What I’ve learned about medications
I had been prescribed pantoprazole. Unfortunately, when used for more than four weeks, proton pump inhibitors (PPIs) like pantoprazole and esomeprazole can cause gastric acid rebound after you discontinue use. Plus, PPIs present possible osteoporosis and fracture risks. Some medications, such as pain relievers like ibuprofen and aspirin, and drugs to treat bone loss like alendronate (Fosamax) can aggravate symptoms of GERD. During that acid reflux episode, I was on alendronate.
Helpful routines could mean less dependence on drugs
Now I do whatever I can to prevent needing medication. It takes diligence, but these steps have been helpful at keeping reflux at bay.
- I start the day with a cup of yogurt, which seems to coat and soothe my stomach.

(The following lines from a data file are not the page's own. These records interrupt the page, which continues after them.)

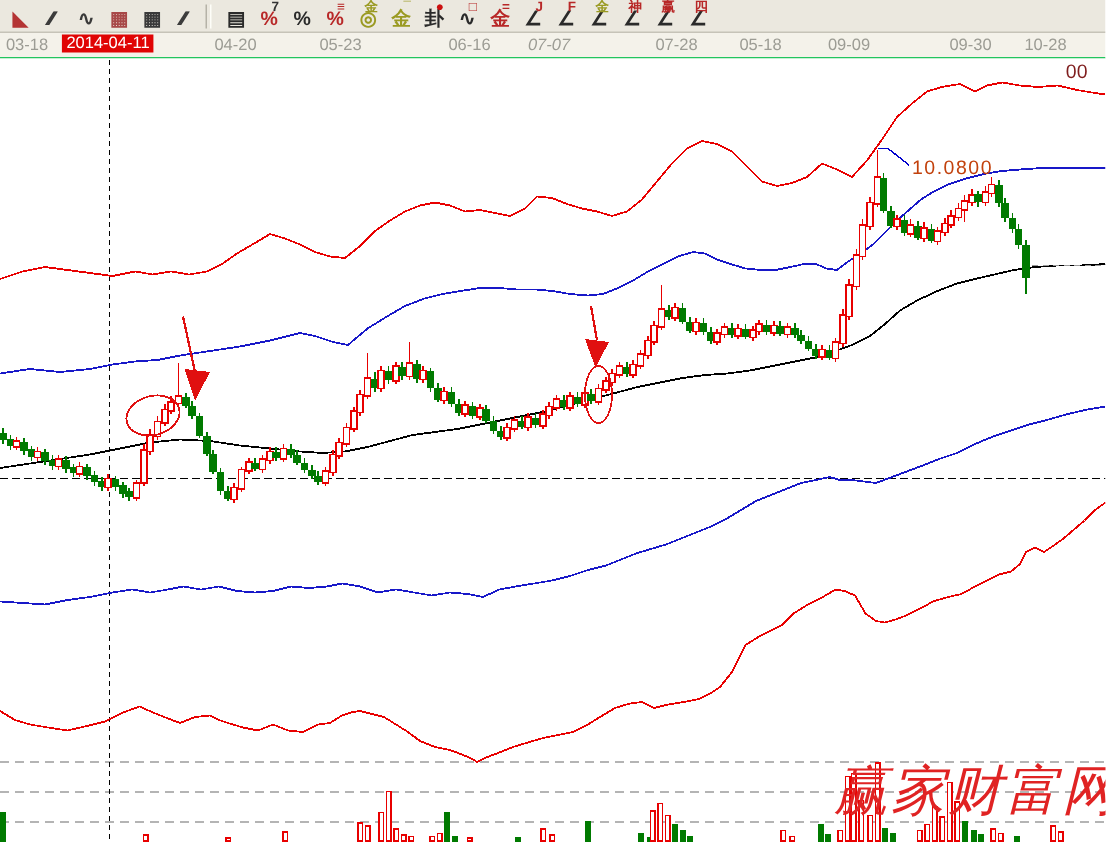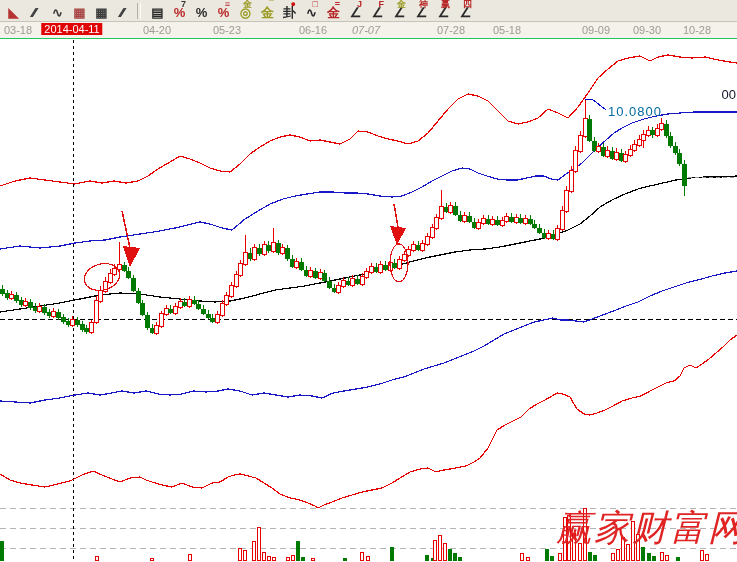--- a/index.html
+++ b/index.html
@@ -14,22 +14,22 @@
   .tb-btn .mark{position:absolute;right:3px;top:-1px;font-size:9px;font-weight:bold;line-height:1;letter-spacing:0;}
   .tb-sep{width:2px;height:16px;border-left:1px solid #b5b2a7;border-right:1px solid #fdfdf8;
           margin:0 4px;flex:0 0 auto;}
   
   .daterow{box-sizing:border-box;height:17px;background:#f4f2ea;border-bottom:1px solid #22c55e;position:relative;}
   .date{position:absolute;top:2px;transform:translateX(-50%);font-size:11px;color:#9c9c94;white-space:nowrap;}
   .date.sel{background:#e00404;color:#ffffff;padding:0 3px;top:1px;}
   
   .chartwrap{position:absolute;left:0;top:39px;width:737px;height:523px;background:#fff;}
   svg{display:block;}
-  .pricelabel{position:absolute;left:608px;top:104px;font-size:13px;color:#0369a1;letter-spacing:1px;}
-  .partlabel{position:absolute;right:1px;top:40px;font-size:13px;color:#0f172a;margin-top:47px;}
+  .pricelabel{position:absolute;left:608px;top:104px;font-size:13px;color:#c2410c;letter-spacing:1px;}
+  .partlabel{position:absolute;right:12px;top:40px;font-size:13px;color:#7f1d1d;}
   .watermark{position:absolute;left:556px;top:505px;font-size:36px;line-height:1.3;color:#e02323;
              font-family:"DejaVu Serif",serif;font-style:italic;letter-spacing:2px;white-space:nowrap;}
 </style>
 </head>
 <body>
 
 <div class="toolbar" id="toolbar">
     <span class="tb-btn">
       <span class="base" style="color: rgb(180, 52, 52);">◣</span>
     </span>
@@ -111,21 +111,21 @@
 
 <div class="daterow" id="daterow">
     <span class="date" style="left: 18px;">03-18</span>
     <span class="date sel" style="left: 72px;">2014-04-11</span>
     <span class="date" style="left: 157px;">04-20</span>
     <span class="date" style="left: 227px;">05-23</span>
     <span class="date" style="left: 313px;">06-16</span>
     <span class="date" style="left: 366px; font-style: italic;">07-07</span>
     <span class="date" style="left: 423px; margin-left: 28px;">07-28</span>
     <span class="date" style="left: 507px;">05-18</span>
-    <span class="date" style="left: 596px;">09-09</span>
+    <span class="date" style="left: 566px;">09-09</span>
     <span class="date" style="left: 647px;">09-30</span>
     <span class="date" style="left: 697px;">10-28</span>
   </div>
 
 <div class="chartwrap">
   <svg id="chart-svg" width="737" height="523" viewBox="0 39 737 523" shape-rendering="crispEdges">
       <line x1="0" y1="508" x2="737" y2="508" stroke="#b4b4b4" stroke-dasharray="6 4"></line>
       <line x1="0" y1="528" x2="737" y2="528" stroke="#b4b4b4" stroke-dasharray="6 4"></line>
       <line x1="0" y1="548" x2="737" y2="548" stroke="#b4b4b4" stroke-dasharray="6 4"></line>
       <line x1="0" y1="319" x2="737" y2="319" stroke="#000" stroke-dasharray="5 3"></line>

- I still enjoy morning coffee, but only one cup, prepared cold press style (less acidic) with a tiny pinch of baking soda stirred in to further neutralize the acidity.
- During the day I drink water or herbal tea. The best teas for this condition are chamomile, ginger, fennel, licorice, slippery elm, turmeric and marshmallow root. I avoid peppermint and other mint teas.

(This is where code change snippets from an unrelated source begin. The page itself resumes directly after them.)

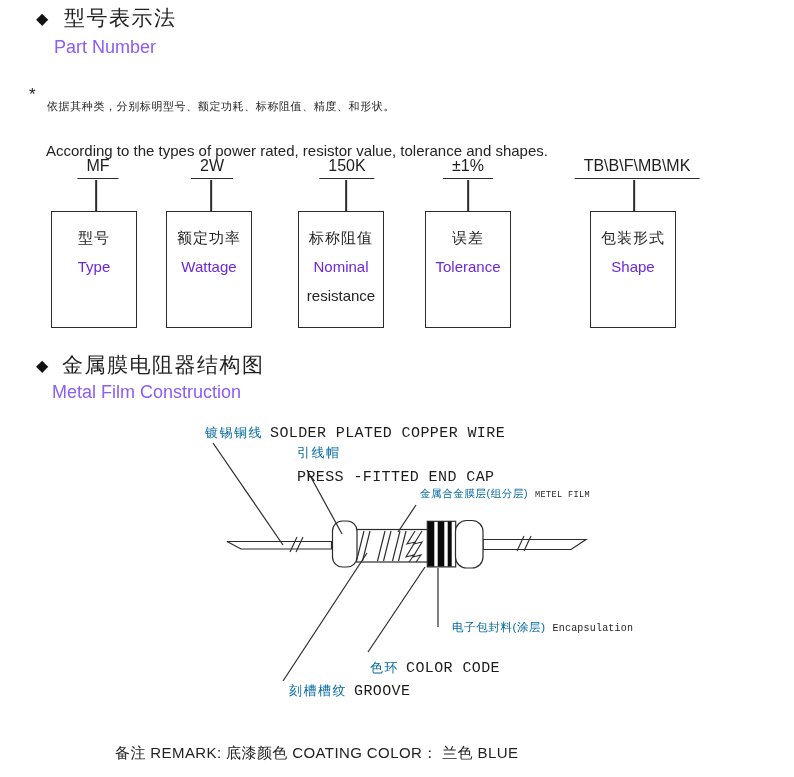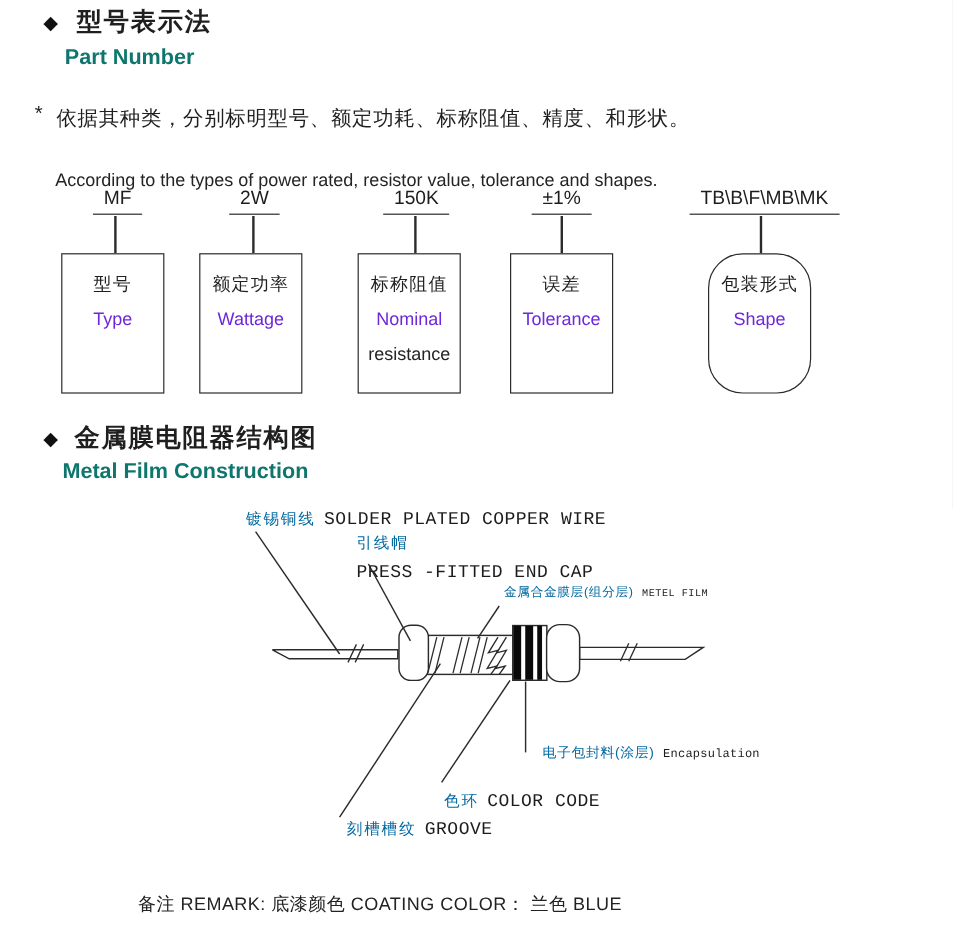--- a/index.html
+++ b/index.html
@@ -2,24 +2,24 @@
 <html><head>
 <meta charset="utf-8">
 <style>
   html,body{margin:0;padding:0;background:#e8e8e8;}
   .page{
     position:relative;width:794px;height:777px;background:#ffffff;
     font-family:"Liberation Sans","DejaVu Sans",sans-serif;color:#1f1f1f;
     overflow:hidden;margin:0 auto;
   }
   .abs{position:absolute;}
-  .zh-head{font-size:21px;font-weight:700;letter-spacing:1.5px;}
-  .en-head{font-size:18px;font-weight:700;color:#0f766e;}
+  .zh-head{font-size:21px;font-weight:400;letter-spacing:1.5px;}
+  .en-head{font-size:18px;font-weight:400;color:#8b5cf6;}
   .bullet{font-size:16px;color:#111;}
-  .note-zh{font-size:17px;letter-spacing:0.6px;}
+  .note-zh{font-size:11px;letter-spacing:0.6px;margin-top:12px;}
   .note-en{font-size:15px;color:#242424;}
   .note-marker{font-size:17px;}
 
   
   .pn-code{
     position:absolute;top:156px;transform:translateX(-50%);
     font-size:16px;color:#1d1d1d;border-bottom:1.7px solid #2b2b2b;
     padding:0 9px 3px 9px;white-space:nowrap;line-height:19px;
   }
   .pn-connector{position:absolute;top:180px;height:31px;width:1.7px;background:#2b2b2b;transform:translateX(-50%);}
@@ -81,21 +81,21 @@
   <div class="pn-box" style="left:298px;">
     <div class="pn-zh">标称阻值</div>
     <div class="pn-en">Nominal</div>
     <div class="pn-en2">resistance</div>
   </div>
   <div class="pn-box" style="left:425px;">
     <div class="pn-zh">误差</div>
     <div class="pn-en">Tolerance</div>
     <div class="pn-en2"></div>
   </div>
-  <div class="pn-box" style="left:590px;border-radius:29px;">
+  <div class="pn-box" style="left:590px;">
     <div class="pn-zh">包装形式</div>
     <div class="pn-en">Shape</div>
     <div class="pn-en2"></div>
   </div>
 
   <span class="abs bullet" style="left:36px;top:356px;">◆</span>
   <div class="abs zh-head" style="left:62px;top:351px;">金属膜电阻器结构图</div>
   <div class="abs en-head" style="left:52px;top:382px;">Metal Film Construction</div>
 
   <svg class="abs" style="left:0;top:0;" width="794" height="777" viewBox="0 0 794 777">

- Other foods that are helpful are low-acidic juices and smoothies, oatmeal, bananas, carrots, cucumbers, spinach, cabbage, pears, watermelon, apples, papayas, healthy fats, fiber-rich foods and plant-based milk.
- Since most vegetables do not pose a problem, I’m working back to a more plant-based diet. Fruits, however, are a different story. Citrus fruits are too acidic.

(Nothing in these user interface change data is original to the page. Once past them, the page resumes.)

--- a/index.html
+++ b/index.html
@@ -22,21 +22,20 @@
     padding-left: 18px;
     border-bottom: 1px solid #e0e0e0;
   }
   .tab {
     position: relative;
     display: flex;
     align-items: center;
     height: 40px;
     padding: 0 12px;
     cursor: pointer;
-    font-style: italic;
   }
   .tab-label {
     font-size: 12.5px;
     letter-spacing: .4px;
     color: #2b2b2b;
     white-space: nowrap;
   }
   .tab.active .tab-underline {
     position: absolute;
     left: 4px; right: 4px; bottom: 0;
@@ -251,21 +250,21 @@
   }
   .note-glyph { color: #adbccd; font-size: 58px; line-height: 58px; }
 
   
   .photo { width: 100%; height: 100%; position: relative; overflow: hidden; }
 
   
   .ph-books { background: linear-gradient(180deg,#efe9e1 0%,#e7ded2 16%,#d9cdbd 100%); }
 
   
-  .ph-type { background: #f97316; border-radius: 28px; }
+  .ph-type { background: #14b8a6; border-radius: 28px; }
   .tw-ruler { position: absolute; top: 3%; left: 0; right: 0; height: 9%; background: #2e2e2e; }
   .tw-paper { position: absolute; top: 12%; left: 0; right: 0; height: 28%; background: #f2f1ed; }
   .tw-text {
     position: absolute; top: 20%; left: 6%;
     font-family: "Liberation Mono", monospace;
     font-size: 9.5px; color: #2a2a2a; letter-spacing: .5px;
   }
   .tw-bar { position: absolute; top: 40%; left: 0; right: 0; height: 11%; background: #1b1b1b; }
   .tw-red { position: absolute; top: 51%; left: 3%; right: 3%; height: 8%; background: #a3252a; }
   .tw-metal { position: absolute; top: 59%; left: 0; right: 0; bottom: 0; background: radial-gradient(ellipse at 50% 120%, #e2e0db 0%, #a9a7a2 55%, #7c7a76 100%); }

- I eat slowly and avoid rushing through a meal.
- I also eat small meals during the day rather than three large daily meals to ensure that I don’t overeat. You don’t want to feel stuffed or cause a distended abdomen. I avoid exercising for two hours after a meal.
- I don’t go without a meal for more than three hours, or stomach acid can collect.
- After meals I chew gum to stimulate saliva and help neutralize stomach acid. This encourages frequent swallowing, which clears irritating acid from the esophagus more quickly. It has to be cinnamon or fruit-flavored gum, not mint.
- I limit fluids with meals. Liquids add to the volume of food in the stomach. A full or bloated belly puts more pressure on the LES. So I’ll either take small sips between bites or have beverages between meals.
- I remain upright for at least two hours after eating and try not to eat within three to four hours of going to bed. It is also suggested to raise the head of your bed 4 to 6 inches to reduce acid reflux while sleeping. I use a foam wedge pillow.
- I mellow out. Sometimes merely thinking that I’ll be triggered causes a flare-up, so I do things to reduce stress, such as deep breathing. Diaphragmatic breathing and exercises that strengthen the diaphragm muscles around the LES are helpful. A study published in The American Journal of Gastroenterology found five exercises that may help acid reflux sufferers by strengthening the LES. Physiotherapist Michelle Kenway demonstrates how to do the exercises in a YouTube video.
- I’ve made adjustments to my yoga practice. Rapid-paced or sharp breathing like breath of fire, inversions like Downward-Facing Dog or strenuous high-impact exercising while experiencing acid reflux may worsen symptoms. During times when heartburn is active, I don’t wear anything tight-fitting (such as yoga pants) that puts pressure on the stomach.
Just like folks who have a propensity toward high blood pressure or high cholesterol, I have to adjust my lifestyle and stay vigilant to keep acid reflux at bay.